Nous proposons une analyse de ces organisations sous un nouvel angle, celui la stratégie, car nous croyons que ce domaine d’étude nous permet de prendre en considération à la fois les facteurs internes et externes influençant le choix des mesures à prendre pour assurer leur pérennité et leur développement. La stratégie permet de prendre en considération le double statut d’association et d’entreprise et les caractéristiques de la double mission sociale et économique, éléments qui complexifient la gestion des organisations d’économie sociale. Cette analyse stratégique contribuera possiblement à identifier de nouvelles pistes de développement prometteuses et en harmonie avec la spécificité de ces organisations issues de la société civile. Aborder le sujet sous l’angle de la stratégie permettra également de revisiter la question de la classification des expériences d’échange de proximité, lesquelles sont très diversifiées, vue l’importance accordée à l’autonomie de chaque groupe.

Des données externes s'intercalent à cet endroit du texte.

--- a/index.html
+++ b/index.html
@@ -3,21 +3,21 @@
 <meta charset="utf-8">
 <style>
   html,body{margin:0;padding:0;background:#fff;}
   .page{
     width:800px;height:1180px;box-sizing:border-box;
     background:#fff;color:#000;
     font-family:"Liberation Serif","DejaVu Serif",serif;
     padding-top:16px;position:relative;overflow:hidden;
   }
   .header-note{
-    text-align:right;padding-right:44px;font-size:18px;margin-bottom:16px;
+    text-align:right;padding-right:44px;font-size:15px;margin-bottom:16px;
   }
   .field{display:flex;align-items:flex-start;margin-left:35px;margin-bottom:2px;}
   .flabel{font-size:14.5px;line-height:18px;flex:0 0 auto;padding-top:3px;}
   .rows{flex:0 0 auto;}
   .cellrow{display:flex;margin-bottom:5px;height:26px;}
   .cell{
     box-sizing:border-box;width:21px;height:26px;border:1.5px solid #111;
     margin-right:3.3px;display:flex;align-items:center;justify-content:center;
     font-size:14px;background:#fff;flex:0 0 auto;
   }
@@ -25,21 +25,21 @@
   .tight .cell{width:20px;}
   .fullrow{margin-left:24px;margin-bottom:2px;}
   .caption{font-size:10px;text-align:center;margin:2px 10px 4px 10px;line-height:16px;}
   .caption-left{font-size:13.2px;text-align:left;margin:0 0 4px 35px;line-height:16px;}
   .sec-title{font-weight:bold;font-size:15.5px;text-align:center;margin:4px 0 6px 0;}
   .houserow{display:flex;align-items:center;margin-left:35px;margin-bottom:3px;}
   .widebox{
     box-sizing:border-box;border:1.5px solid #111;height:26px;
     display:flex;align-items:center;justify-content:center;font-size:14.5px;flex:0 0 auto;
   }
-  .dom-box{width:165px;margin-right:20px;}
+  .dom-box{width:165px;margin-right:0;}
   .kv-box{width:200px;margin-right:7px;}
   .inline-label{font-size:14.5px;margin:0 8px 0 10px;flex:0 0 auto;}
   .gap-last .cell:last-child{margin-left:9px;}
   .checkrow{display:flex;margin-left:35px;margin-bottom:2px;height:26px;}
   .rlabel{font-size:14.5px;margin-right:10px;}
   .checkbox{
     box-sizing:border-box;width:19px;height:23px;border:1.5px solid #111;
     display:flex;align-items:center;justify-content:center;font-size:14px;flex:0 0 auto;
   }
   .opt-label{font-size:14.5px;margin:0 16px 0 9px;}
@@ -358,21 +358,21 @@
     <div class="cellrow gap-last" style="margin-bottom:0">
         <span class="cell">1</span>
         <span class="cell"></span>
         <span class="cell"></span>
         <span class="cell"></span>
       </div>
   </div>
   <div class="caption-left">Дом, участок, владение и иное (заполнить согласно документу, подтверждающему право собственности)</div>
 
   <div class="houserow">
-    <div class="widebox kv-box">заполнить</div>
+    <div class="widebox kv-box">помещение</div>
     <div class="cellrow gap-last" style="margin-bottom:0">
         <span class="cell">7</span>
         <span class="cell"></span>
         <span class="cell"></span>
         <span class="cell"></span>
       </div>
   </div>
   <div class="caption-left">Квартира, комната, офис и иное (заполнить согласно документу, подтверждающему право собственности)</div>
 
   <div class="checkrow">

Ce projet est également susceptible d’enrichir l’étude de la stratégie, en raison de l’importance accordée à de nouveaux éléments de la demande devant être pris en considération, notamment

l’évolution des attentes sociopolitiques des consommateurs (ici à la fois consommateurs, producteurs et membres-usagers) et celle des critères d’évaluation des stratégies des entreprises visant de plus en plus la rentabilité sociale et non seulement la rentabilité économique.